Thank you so much for everyone who was able to attend my webinar http://pragmaticworks.com/Training/FreeTraining/ViewWebinar/WebinarID/676 . (If you weren’t able to attend, you can always click on the link for a recording)
It’s always hard to talk about Hadoop as the subject is so broad that there were a lot of things that I had to leave out, so it is fortunate that I have this blog to discuss the topics I wasn’t able to cover. I thought that I would take this time to respond to the questions I received.
Presentation Q & A
Do you need to Learn Java in order to develop with Hadoop?
No. If you wish to develop Hadoop in the cloud with HD Insight, you have the option of developing with .net. If you are working in the Linux environments, which is where a lot of Hadoop is being developed, you will need to learn Java.
Do you know of any courses or sessions available where you can learn about Big Data or Hadoop?
My friend Josh Luedeman is going to be teaching an online class on Big Data next year. If you don’t want to wait that long I recommend checking out a code camp in your area, such as Desert Code Camp where they are offering courses in Azure, or SQL Saturday, especially the BI editions
How do you recommend a person with a BI background in SQL get started in learning Hadoop and where can I get the VMs?
The two ways I recommend for a person with a BI background to get involved with Hadoop is either through a Hortonworks VM or in the Microsoft’s Azure cloud with HD Insight. Hortonworks provides a VM and Microsoft’s environment is hosted on their cloud. As the company that Microsoft partnered with to develop their Hadoop offerings, Hortonworks has very good documentation targeted to people who have more of a Microsoft BI stack background. If you chose to go with HD Insight, there is a lot of really good documentation and video training available as well.

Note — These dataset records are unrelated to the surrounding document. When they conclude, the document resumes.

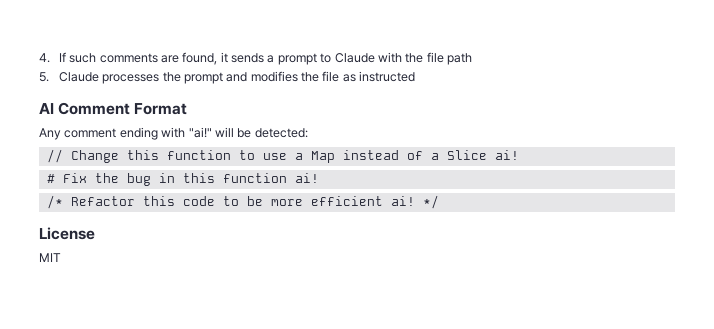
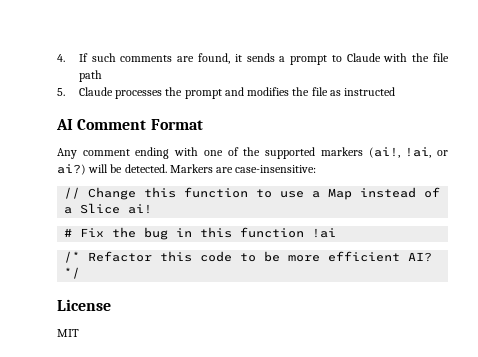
- Any comment ending with "ai!" will be detected:
+ Any comment ending with one of the supported markers (ai!, !ai, or ai?) will be detected. Markers are case-insensitive:
- # Fix the bug in this function ai!
+ # Fix the bug in this function !ai
- /* Refactor this code to be more efficient ai!
+ /* Refactor this code to be more efficient AI?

How do you compare Hadoop with the PDW?
While both Hadoop and Microsoft’s PDW, which they now call APS, were both designed to handle big data, but the approaches are wildly different. Microsoft built the APS to handle the larger data requirements of people who have structured data, mostly housed in SQL Server. Hadoop was developed in an open source environment to handle unstructured data.
How can I transfer data into HD Insight?
This is a great question, which I promise to devote an entire blog post to very soon. I’ll give you the Reader’s Digest version here. There are a number of ways you can transfer data into HD Insight. The first step is to transfer the data into the Azure cloud, which you can do via SSIS, with a minor modification of the process I blogged about earlier here. The other methods you could use to transfer data are via secured FTP or by using Powershell. You will need to call the REST API which you use to provision an HDInsight Cluster. There is also a UI you can use within HDInsight to transfer data as well.
I really appreciate the interest in the Webinar.
Yours Always
Ginger Grant
Data aficionado et SQL Raconteur